Niclas Nilsson home

Scraping holidays

Calendar problems again. Maybe I’m a bad at searching but Twitter didn’t help either. In any case, I couldn’t seem to find a decent iCal calendar with swedish holidays and observances for 2009. Many of them missed things like Midsummer Eve, which is pretty important to an average swede, and non of them contained what I wanted. timeanddate.com does and it can be configures to include different levels of details for your specific country, but they don’t provide iCal versions. I of course quickly became bored looking through broken calendars and programming is fun, it’s was time for some scraping.

gem install hpricot (a great html parser), and off we go.

Replace the months with whatever they’re called in your language, and replace the url with your configured url at timeanddate.com (and mind the year placeholder in the url if you want to get several years):

require 'rubygems'
require 'open-uri'
require 'hpricot'
require 'icalendar'
require 'date'
require 'active_support'
include Icalendar

cal = Calendar.new

months = %w[jan feb mar apr maj jun jul aug sep okt nov dec]
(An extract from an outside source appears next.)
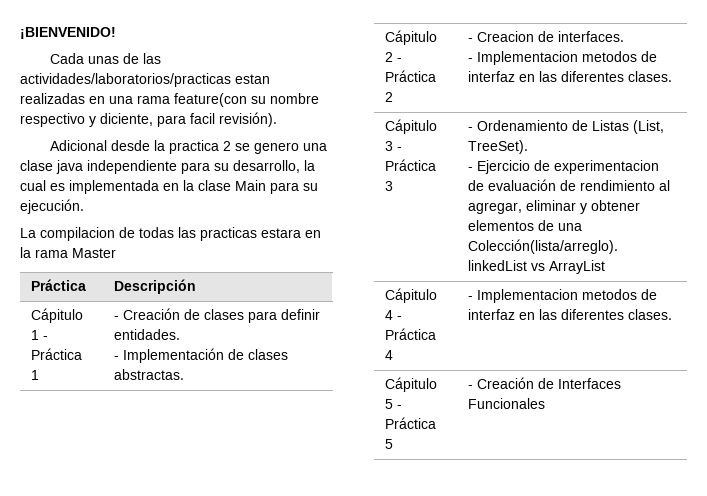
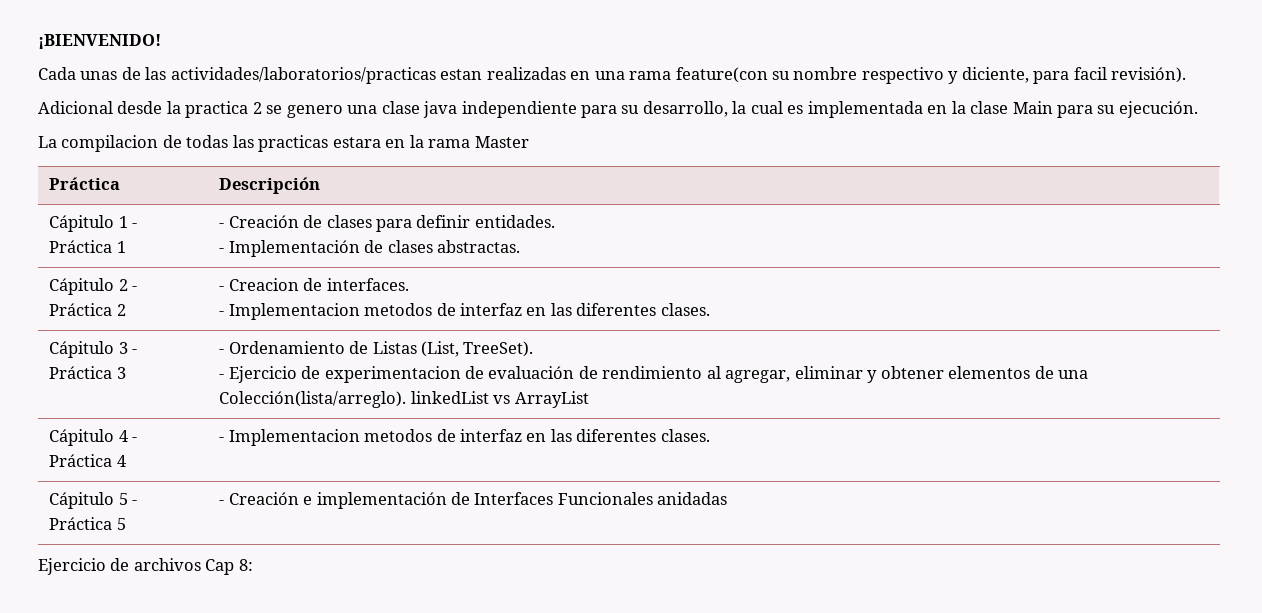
- Cápitulo 5 - Práctica 5 | - Creación de Interfaces Funcionales
+ Cápitulo 5 - Práctica 5 | - Creación e implementación de Interfaces Funcionales anidadas
+ Ejercicio de archivos Cap 8:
# Create a map { "jan" => 1, ... }
months = months.zip((1..12).to_a).flatten
months = Hash[*months]

is_date = lambda { |line| line =~ /\d+\s.*/ }
to_text = lambda { |e| e.to_plain_text }

(2009..2015).each do |year|
  url = "http://timeanddate.com/calendar/custom.html?year=#{year}&country=21&lang=sv&hol=825&moon=on"

  doc = Hpricot(open url)

  # scrape the dates and descriptions
  dates, descs = (doc/"td.smtop").
    map(&to_text).
    partition(&is_date)

  # for each date and description pair...
  dates.zip(descs).each do |date, desc|
    day, month = date.split
    month = months[month]
    date = Date.new(year.to_i, month.to_i, day.to_i)

    cal.event do
      dtstart       date
      dtend         date + 1
      summary       desc
    end
  end
end

puts cal.to_ical

and run it with

ruby scaping-holidays.rb > holidays.ics

Here is my file with swedish holidays 2009-2015 and you import it in the same way as the previous post on weeks in ical.

I wish you nice future holidays!